Dans cette partie nous allons mettre l'accent sur les relations entre les entreprises, mais à la différence de la partie précédente, il ne s'agit pas ici de relations entre prestataire et client (entreprise prestataire et entreprise cliente), mais des relations entre le prestataire et ses partenaires, parce que dans certaines situations le prestataire seul ne peut répondre de manière complète au problème de son client, il fait alors appel à d'autres entreprises. Il s'agit d'un nouveau mode d'organisation des activités de production qui conduit à s'interroger sur la notion même d'entreprise et sur la définition de l'unité productive de base.
Devant la croissance de ce mode de production, les frontières de l'entreprise s'estompent et les frontières de l'espace de production pertinent correspondent de moins en moins à ses limites juridiques et formelles. En effet, d'un côté pour analyser la structuration et l'organisation de la production, l'entité juridique devient un repère de moins en moins satisfaisant, de l'autre, aucune entité unique ne semble émerger pour constituer cette unité d'analyse appropriée. On a plutôt des entités imbriquées les unes aux autres. L'unité organisationnelle est remplacée par une nébuleuse productive constituée de zone plus ou moins denses et sans frontière nettement définie.

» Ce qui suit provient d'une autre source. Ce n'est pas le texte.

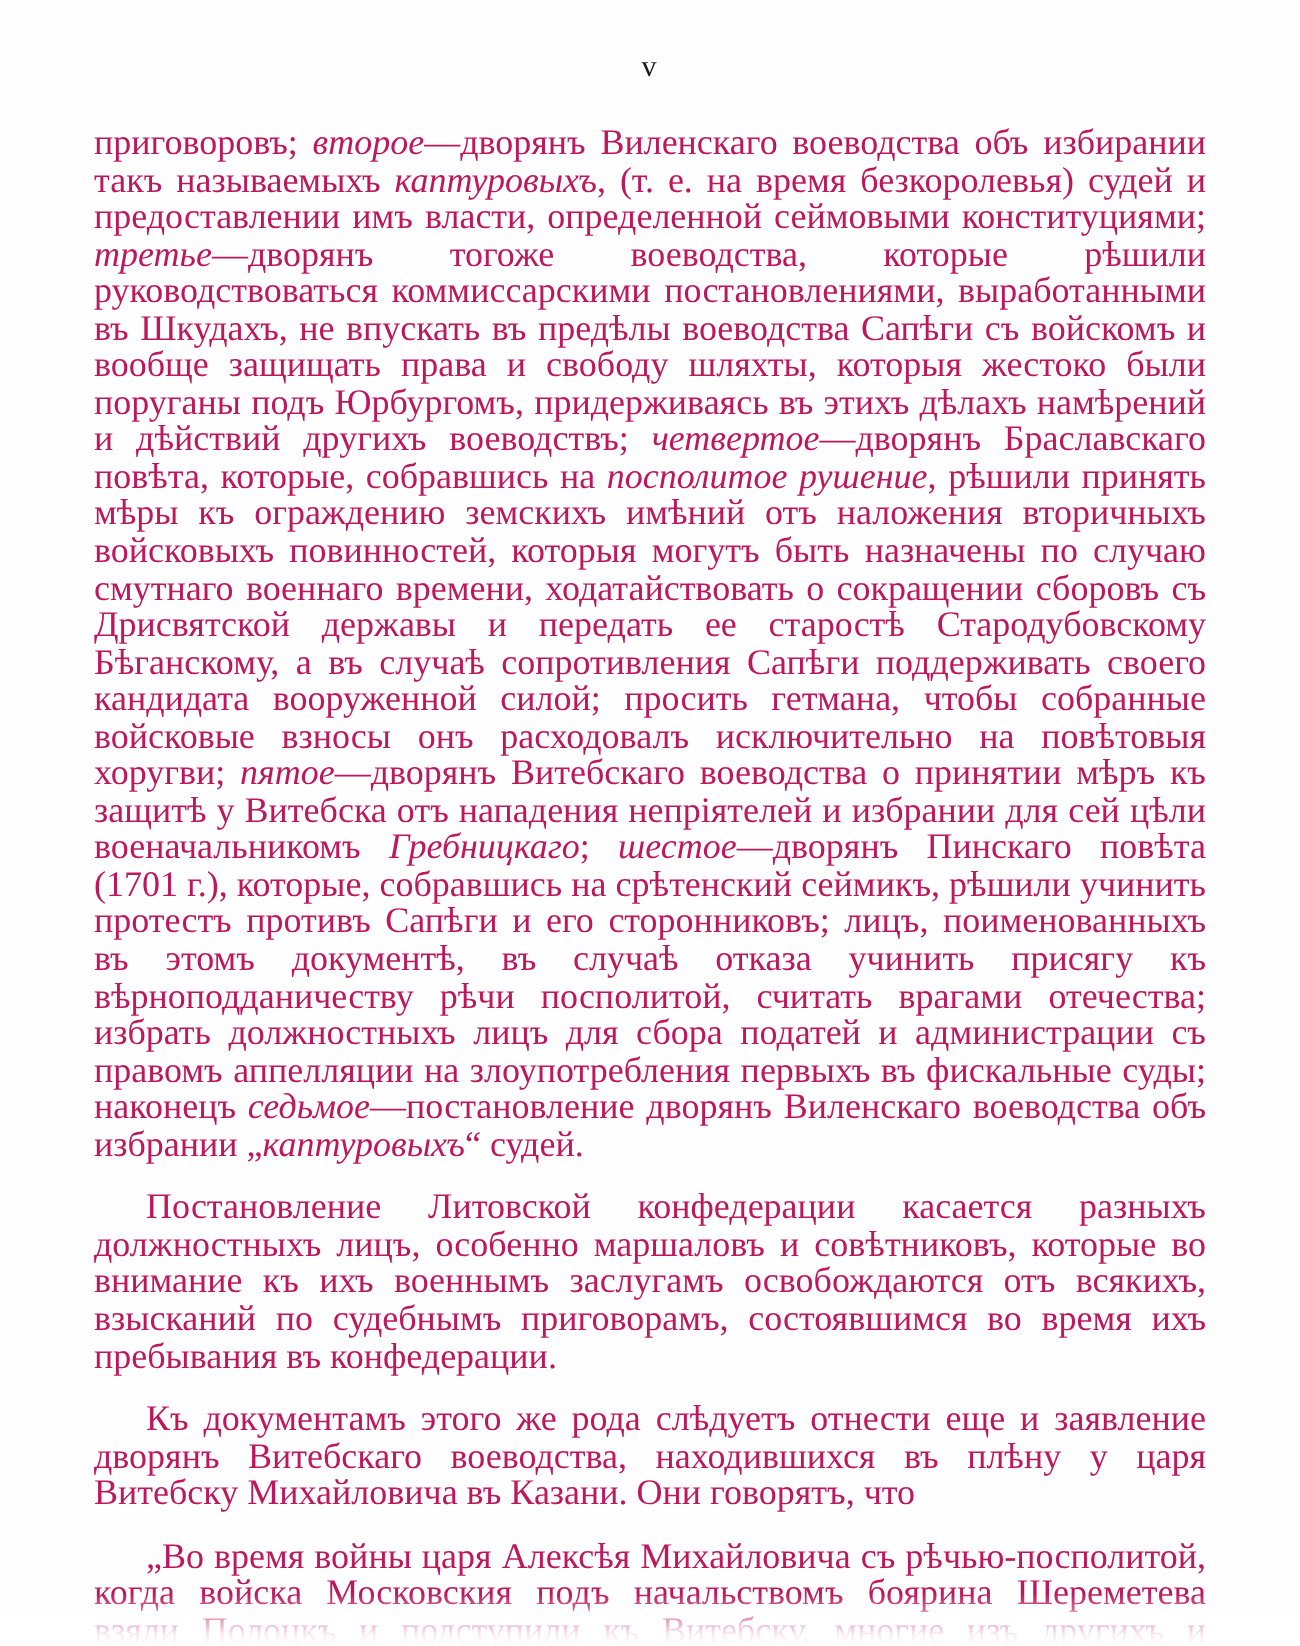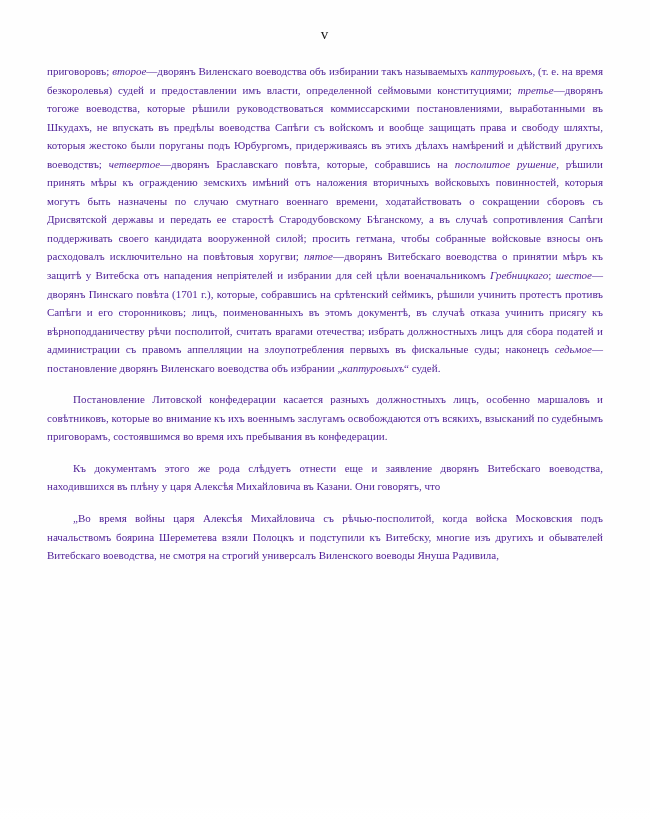"приговоровъ; второе—дворянъ Виленскаго" p.para { color: #4c1d95 -> #be185d; font-size: 11px -> 18px }
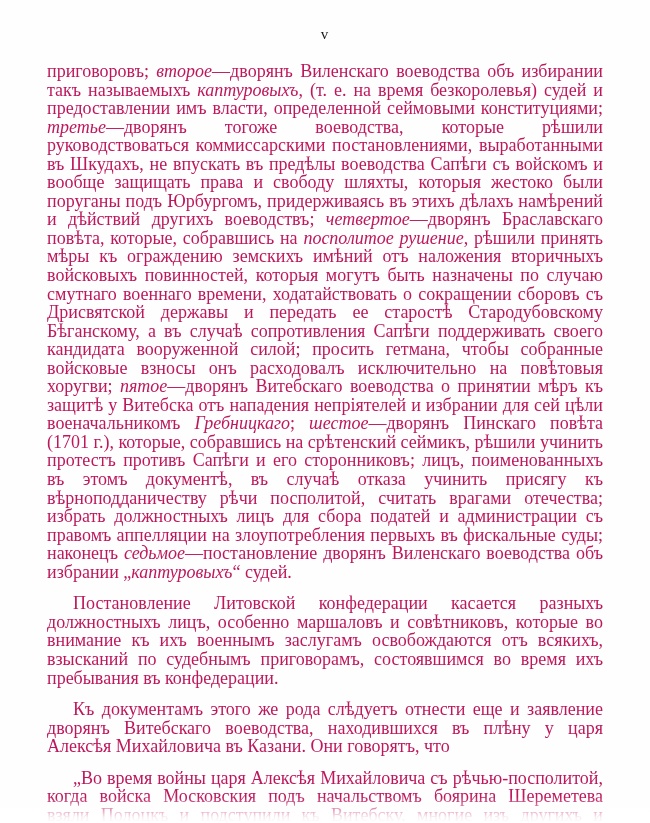"Къ документамъ этого же рода" span { text: Алексѣя -> Витебску }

Ce mode de production fait apparaître de nombreuses incertitudes car :
le partenaire doit adapter son "produit" aux besoins précis de l'utilisateur, il doit être conçu en temps voulu... Aussi, quand la production du service dépend de plusieurs entreprises, il ne sera pas toujours facile de coordonner efficacement les actions de tous. De même, le partenaire, sollicité pour une mission particulière, se révèlera-t-il capable d'effectuer le travail que l'on attend de lui ? Autrement dit, l'objet d'échange est spécifié ex ante mais rien ne garantit, ex post, une parfaite exécution de la transaction ;
l'échange n'est pas instantané, ainsi entre le moment de la prise de contact et la fin du processus de prestation, des chocs exogènes peuvent survenir (par exemple le client peut spécifier ses attentes différemment). Dès lors, des risques et des incertitudes sont susceptibles de modifier les conditions du pacte initial ;
l'incertitude liée à l'information détenue par chacune des parties (asymétrie informationnelle) entraîne une "anti sélection"285 ou un "risque moral"286. Le prestataire se retrouve dans une situation de "sélection adverse" car il doit choisir un partenaire parmi plusieurs alors qu'il n'en connaît aucun. Comment appréhender ex ante les capacités de ces partenaires potentiels, étant donné qu'il y a des bons et des moins bons et que tous envoient des signaux difficiles à décoder (du type diplômes, expériences, entreprises spécialisées ou plutôt diversifiées, etc.) ? Il se retrouve dans une situation de "hasard moral" parce qu'il ne peut observer sans erreur l'action de son partenaire (donne-t-il le meilleur de lui-même ?) puisque, ni le travail (contribution individuelle), ni les résultats ne sont a priori observables.
L'émergence et la stabilité de ces relations interentreprises amènent à s'interroger sur le fonctionnement de cette nébuleuse productive. Plus précisément comment la théorie économique et notamment les analyses portant sur les relations interfirmes expliquent-elles la structuration et le développement de telles relations ?
Pour répondre à cette question, nous reviendrons sur les travaux de O. E. WILLIAMSON qui est le premier à prendre conscience de ces formes organisationnelles "hybrides" (1-). Cependant, pour cet auteur ces formes sont instables, transitoires et les activités devraient finalement être internalisées (coordination par la hiérarchie). A cette vision peu conforme à la réalité (car ces relations interfirmes perdurent), des travaux vont montrer que cette forme hybride est efficace car créatrice de valeurs et de richesses interorganisationnelles et d'apprentissage (2-). Finalement la question qui reste en suspens est celle du mode de coordination de cette forme hybride (autorité, incitation, confiance ?). Une réponse sera apportée par les travaux de C. MENARD (3-).
Cf. l'exemple célèbre donné par G. A. AKERLOF (1970) à propos du marché d'occasion des véhicules automobiles.
"(...) l'assurance incendie diminue les incitations aux précautions nécessaires pour prévenir ce genre d'incidents et peut même créer des incitations à l'incendie volontaire ; c'est l'origine du terme risque moral" (K. J. ARROW 1984, p. 38).